December 20, 2018
Indiana’s animal shelters are less crowded, thanks to 100,000 miles logged by a mobile spay and neuter clinic
Purdue’s College of Veterinary Medicine’s mobile surgical unit has spayed or neutered 14,000 pets
WEST LAFAYETTE, Ind. — Dozens of Indiana animal shelters have limited resources when it comes to spaying and neutering the animals that come through their doors.
A traveling surgery unit with veterinary medicine students is bringing some much-needed relief to those shelters – along with helping them reduce the time animals spend waiting for adoption.
Priority 4 Paws (P4P) is Purdue’s College of Veterinary Medicine’s mobile shelter medicine and surgery program that has helped spay and neuter over 14,000 shelter animals since it was started in 2012. Earlier this month, the unit reached over 100,000 miles traveled. Reaching those kinds of numbers is a milestone for Dr. Lynetta Freeman, professor of small animal surgery, who spearheaded the program. Freeman is retiring at the end of this year.
“I think making it to that many miles shows us that this is a program that is needed,” Freeman said.
The program incorporates an elective course that allows fourth-year veterinary students to travel to Indiana animal shelters within driving distance and perform spay and neuter surgeries in the mobile unit. The clinic runs three days a week and two of those days are usually spent on the road, while one day is spent at Purdue. The students spend the remainder of their time doing assigned readings and online education.
Freeman believes the program has played a part in a movement to help address the issue of overcrowding and high euthanasia rates. She says shelter populations have decreased, and save rates – which is the percentage of animals adopted, reclaimed or transferred – are around 90 percent.
“When the program was first started, animals would stay for a really long time in shelters,” Freeman said. “That led to behavior problems and other issues that made them harder to adopt. Today, we go to shelters and sometimes we are doing surgeries on animals that are going home the very next day.”
Freeman says being part of a solution has been eye-opening for students, too.
“I think we are part of a big picture,” Freeman said. “The big picture is trying to reduce the time animals spend in shelters and try to reduce the numbers of animals presented to shelters. Having students play a role in that makes it all the more meaningful.”
During the three-week, elective rotation, students perform an average of 35 surgeries. That number is significant, Freeman says, because it helps Purdue veterinary students stand out among their peers after graduation. See YouTube video.

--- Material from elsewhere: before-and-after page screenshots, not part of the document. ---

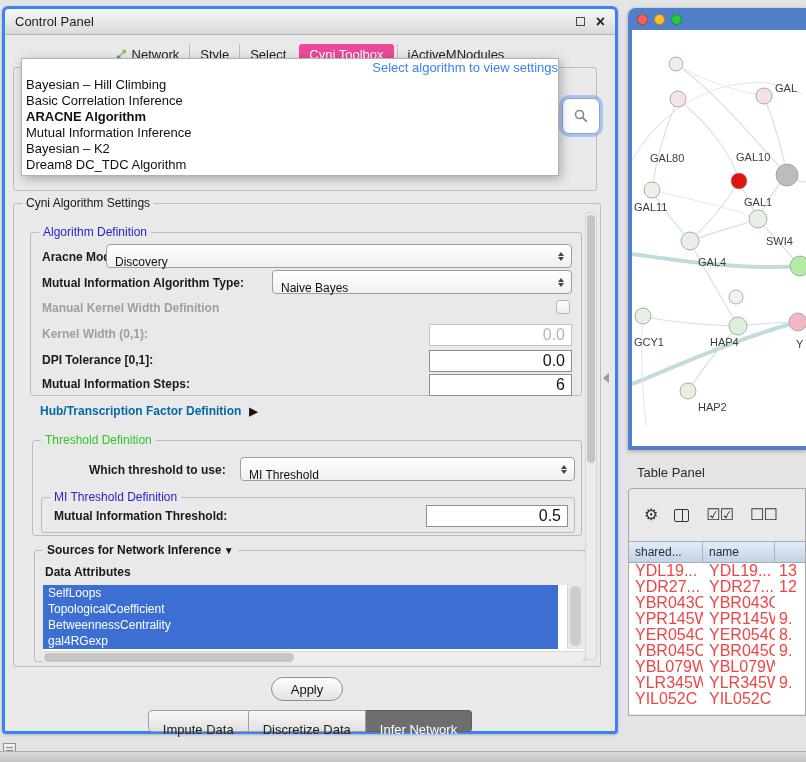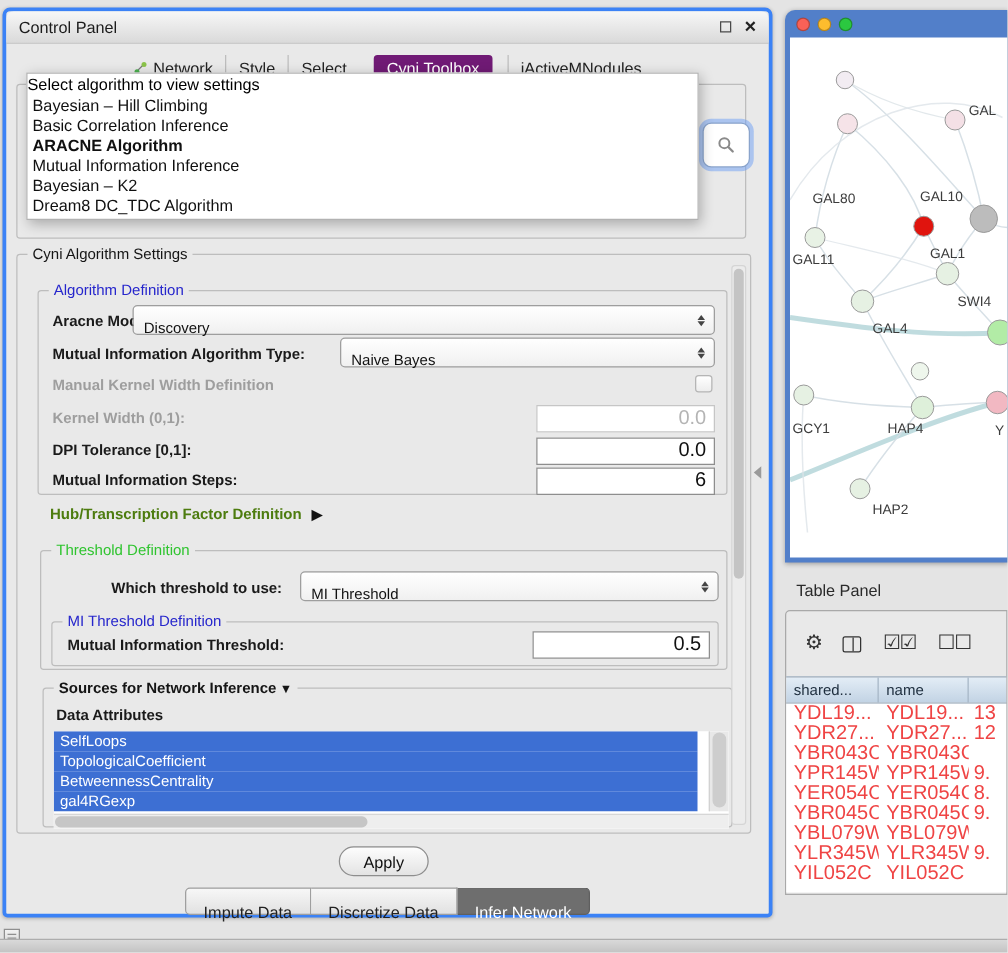"Cyni Toolbox" .tab.active { background: #701a75 -> #ec4899; margin: 0 12px -> 0 3px }
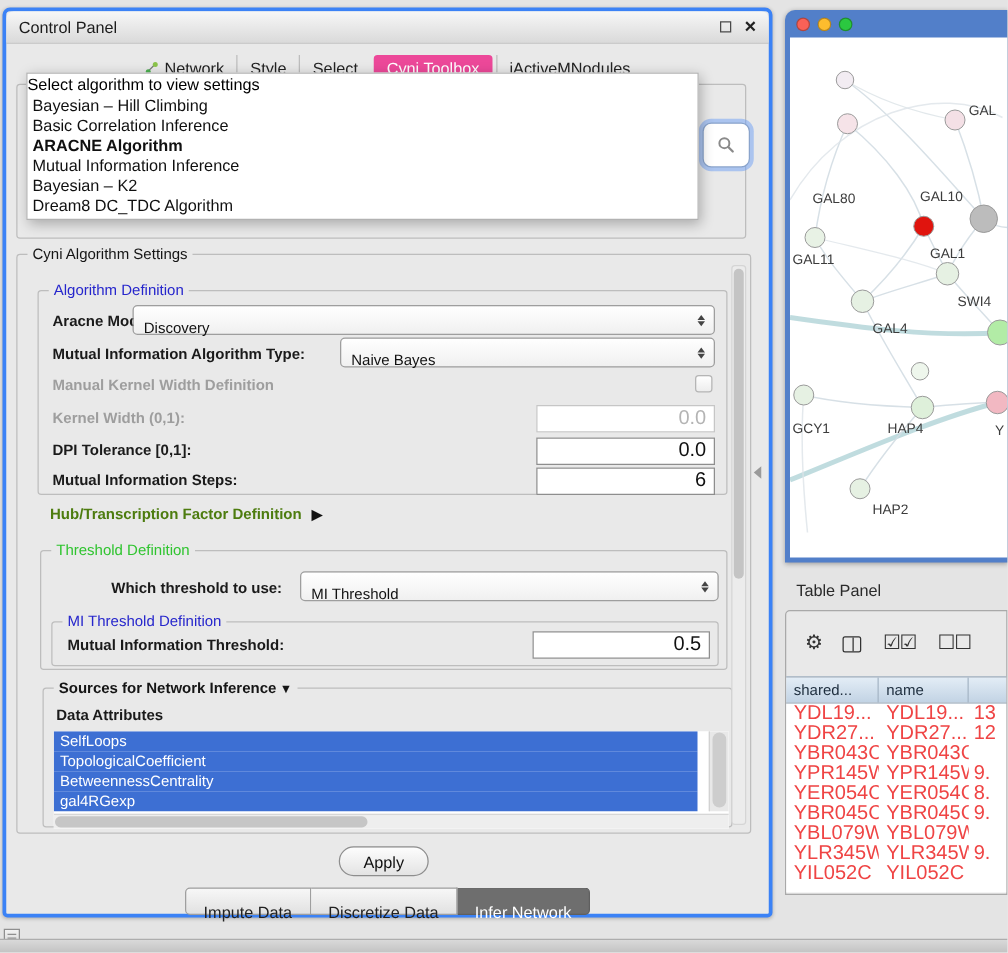"Select algorithm to view settings" .popup-header { color: #000000 -> #3b82f6; text-align: left -> right }
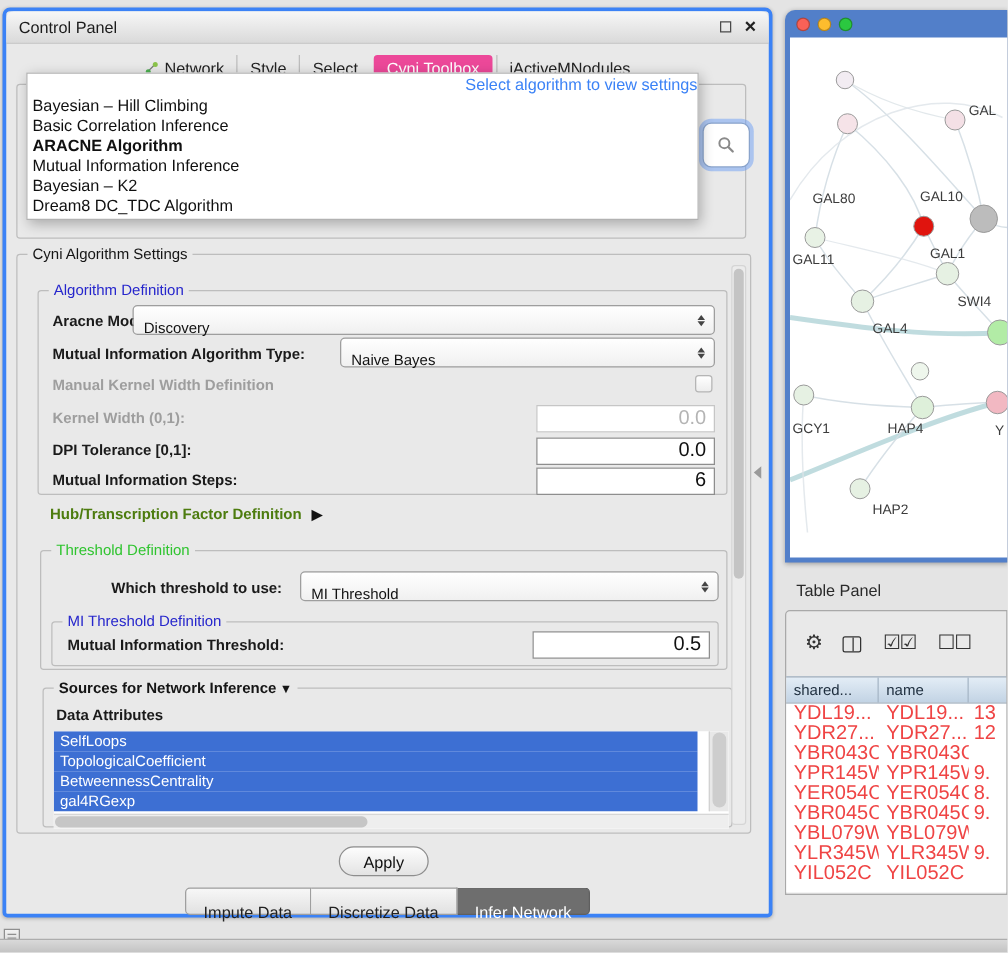"Hub/Transcription Factor Definition" .hub-row { color: #4d7c0f -> #0369a1 }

“Being able to do that many surgeries is rare,” Freeman said. “Students who complete this rotation feel much more comfortable after they’re done. If they walk into a clinic on their first day on the job and someone says ‘Here, go spay this cat,’ they feel confident and prepared to do it right away.”
Priority 4 Paws has also cultivated a love for shelter medicine for Freeman. When the program was started, she said a goal of hers was for students to gain surgical experience and to create a mindset of service. Looking back, Freeman says she thinks that’s been accomplished.
“It’s hard to measure, but I think our students walk away with a more philanthropic outlook,” Freeman said. “Being able to give back, and seeing the results, has been good for all of us.”